An gewöhnlichen Nachmittagen versammelt sich die feine Welt mit Vorliebe vor dem Kursaal. Aeltere Damen lesen – häufig haben sie die Buchdecke so umgeschlagen, daß man den Titel nicht sehen kann – ihre französischen Romane, die unschuldigere Jugend, besonders die jungen Ladies, erscheinen mit großen und kleinen, in graue Leinwand gebundenen Skizzenbüchern, und da wird nun drauf los gezeichnet und aquarellirt, aber ich glaube, es kommt nichts Rechtes dabei heraus. Der Lieutenant meinte neulich: „Man kann das Meer auch gar nicht abzeichnen, es ist viel zu unruhig.“ Es wird auch viel gemalt, fast ausschließlich in Wasserfarben, es wäre meist schade ums Wasser, wenn nicht so viel davon da wäre.
Die meisten Damen betreiben das, wie ich Dir nicht erst zu versichern brauche, aus purer Koketterie. Sobald ihnen ein Bekannter – oft ist’s auch ein Wildfremder – über die Schulter guckt, und ein paar Worte („Wie reizend! – Ah charmant! – How nice!“) an sie richtet, lassen sie den Radirgummi ruhen und die Unterhaltung beginnt.
Deine Frage, liebe Freundin, gegen welche Leiden Ostende hilft, ist nicht so einfach zu beantworten. Man kann das nicht so sagen wie etwa von Marienbad, Franzensbad, Reichenhall etc. Es heißt ja auch immer nur: „Sie müssen nach Karlsbad,“ nie aber: „Sie müssen nach der See.“ Wie lange habe ich dazu gebraucht, bis ich unsern Sanitätsrath überzeugt habe, daß mein Organismus, und vor Allem meine Nerven, dringend nach Ostende verlangen! Man ist nicht krank in Ostende, man begiebt sich dahin, um, wie der Lieutenant sagt, „den Geist ausruhen zu lassen“ – um die stärkende Seeluft zu athmen und eine Pause eintreten zu lassen, deren Jeder bedarf, der nur halbwegs im Mittelpunkt des großstädtischen Lebens steht. – Wer bedürfte nicht einiger Wochen vollständiger Ruhe, mindestens zu seiner geistigen Sammlung!

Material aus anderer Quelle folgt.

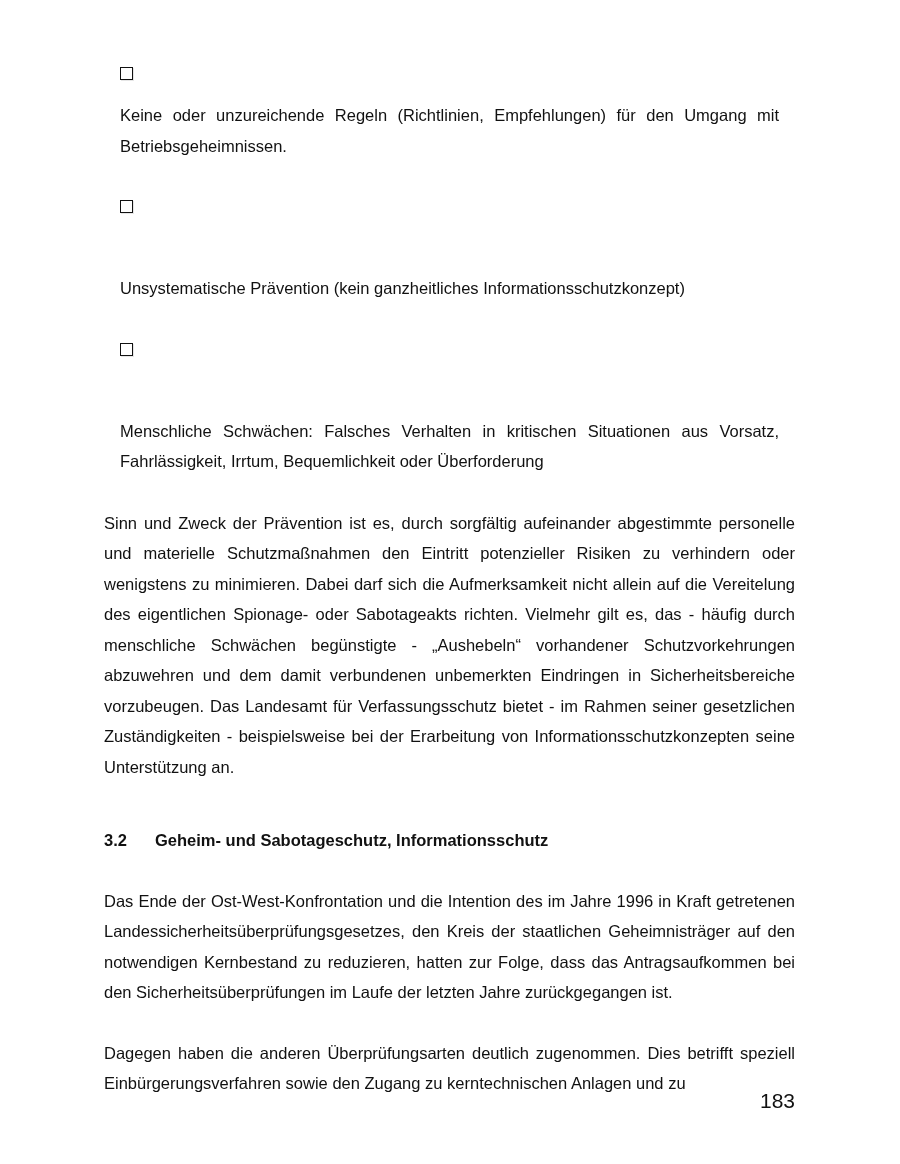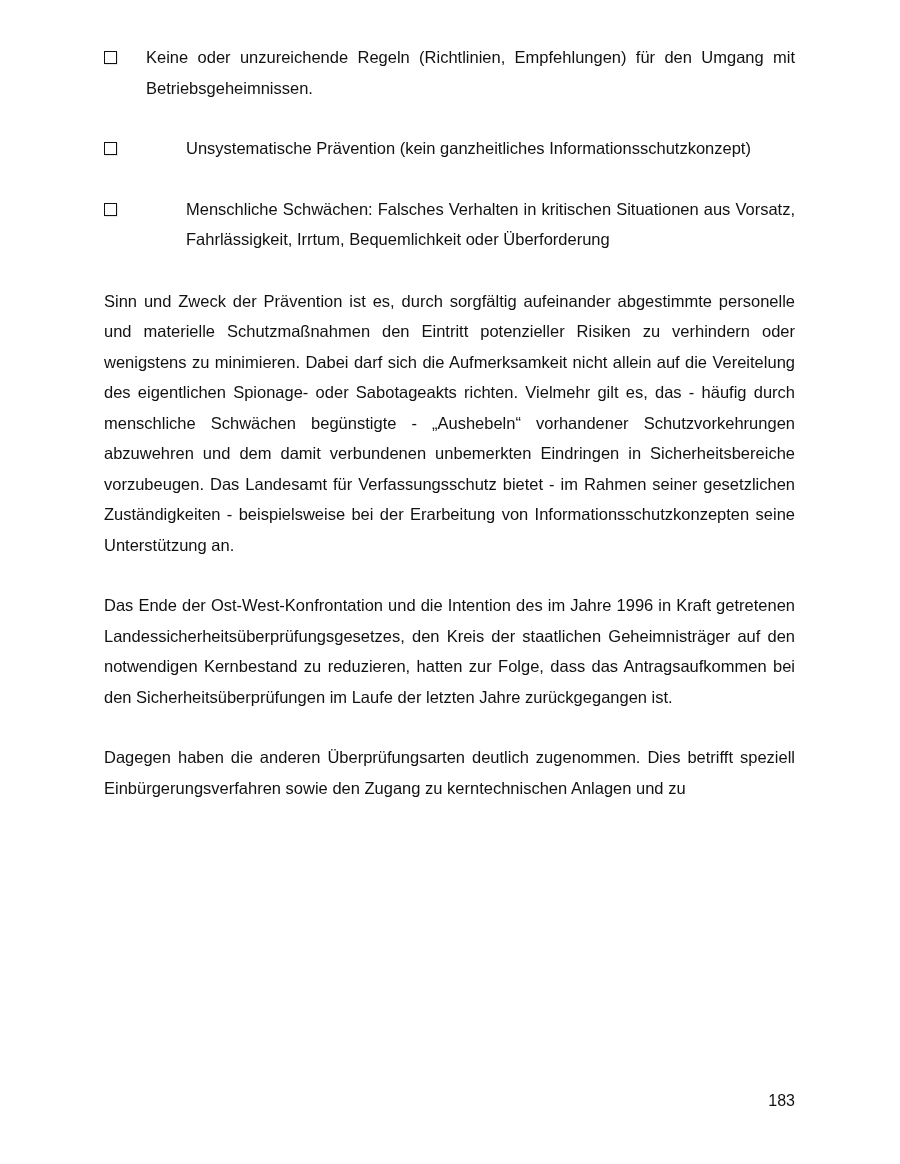--- a/index.html
+++ b/index.html
@@ -23,21 +23,22 @@
 
   
   ul.bullets {
     list-style: none;
     margin: 0;
     padding: 0;
   }
   ul.bullets li {
     display: flex;
     align-items: flex-start;
-    margin: 0;
+    margin: 16px;
+    flex-direction: column;
   }
   ul.bullets li + li {
     margin-top: 30px;
     gap: 40px;
   }
   .marker-col {
     flex: 0 0 42px;
     display: flex;
     justify-content: flex-start;
   }
@@ -82,21 +83,21 @@
   }
   .heading .htitle {
     flex: 1 1 auto;
   }
 
   
   .pagenum {
     position: absolute;
     right: 105px;
     bottom: 48px;
-    font-size: 16px;
+    font-size: 21px;
     color: #111111;
   }
 </style>
 </head>
 <body>
 
 <div class="page">
 
   <ul class="bullets">
     <li>
@@ -114,20 +115,24 @@
     <li>
       <span class="marker-col">
           <span class="sq"></span>
         </span>
       <span class="bullet-text">Menschliche Schwächen: Falsches Verhalten in kritischen Situationen aus Vorsatz, Fahrlässigkeit, Irrtum, Bequemlichkeit oder Überforderung</span>
     </li>
   </ul>
 
   <p class="para first-after-list">Sinn und Zweck der Prävention ist es, durch sorgfältig aufeinander abgestimmte personelle und materielle Schutzmaßnahmen den Eintritt potenzieller Risiken zu verhindern oder wenigstens zu minimieren. Dabei darf sich die Aufmerksamkeit nicht allein auf die Vereitelung des eigentlichen Spionage- oder Sabotageakts richten. Vielmehr gilt es, das - häufig durch menschliche Schwächen begünstigte - „Aushebeln“ vorhandener Schutzvorkehrungen abzuwehren und dem damit verbundenen unbemerkten Eindringen in Sicherheitsbereiche vorzubeugen. Das Landesamt für Verfassungsschutz bietet - im Rahmen seiner gesetzlichen Zuständigkeiten - beispielsweise bei der Erarbeitung von Informationsschutzkonzepten seine Unterstützung an.</p>
 
+  <div class="heading">
+    <span class="hnum">3.2</span>
+    <span class="htitle">Geheim- und Sabotageschutz, Informationsschutz</span>
+  </div>
 
 
 
   <p class="para">Das Ende der Ost-West-Konfrontation und die Intention des im Jahre 1996 in Kraft getretenen Landessicherheitsüberprüfungsgesetzes, den Kreis der staatlichen Geheimnisträger auf den notwendigen Kernbestand zu reduzieren, hatten zur Folge, dass das Antragsaufkommen bei den Sicherheitsüberprüfungen im Laufe der letzten Jahre zurückgegangen ist.</p>
 
   <p class="para">Dagegen haben die anderen Überprüfungsarten deutlich zugenommen. Dies betrifft speziell Einbürgerungsverfahren sowie den Zugang zu kerntechnischen Anlagen und zu</p>
 
   <div class="pagenum">183</div>
 
 </div>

Verzeihe, daß ich schon schließe, aber es ist heute im Kursaal wieder Ball und ich muß mich noch mit meiner Toilette beschäftigen. Du glaubst nicht, wie viel man zu thun hat, wenn man, wie hier, gar nichts zu thun hat. Wie beneide ich Dich in Deiner ländlichen Abgeschiedenheit, wenn Du auch nach meiner Ueberzeugung von Deinem Sommer gar nichts hast, Du hast wahrscheinlich ein Reise- und ein Kattunkleid mitgenommen. Gott sei Dank, ich habe ausreichend vorgesorgt, und der Sanitätsrath, der Ostende genau kennt, hat mir sechs Toiletten verordnet, soviel muß man nämlich haben, wenn einem der Aufenthalt in Ostende bekommen soll und wenn man so jung und – sage meinetwegen so eitel ist wie Deine treue Freundin Grete.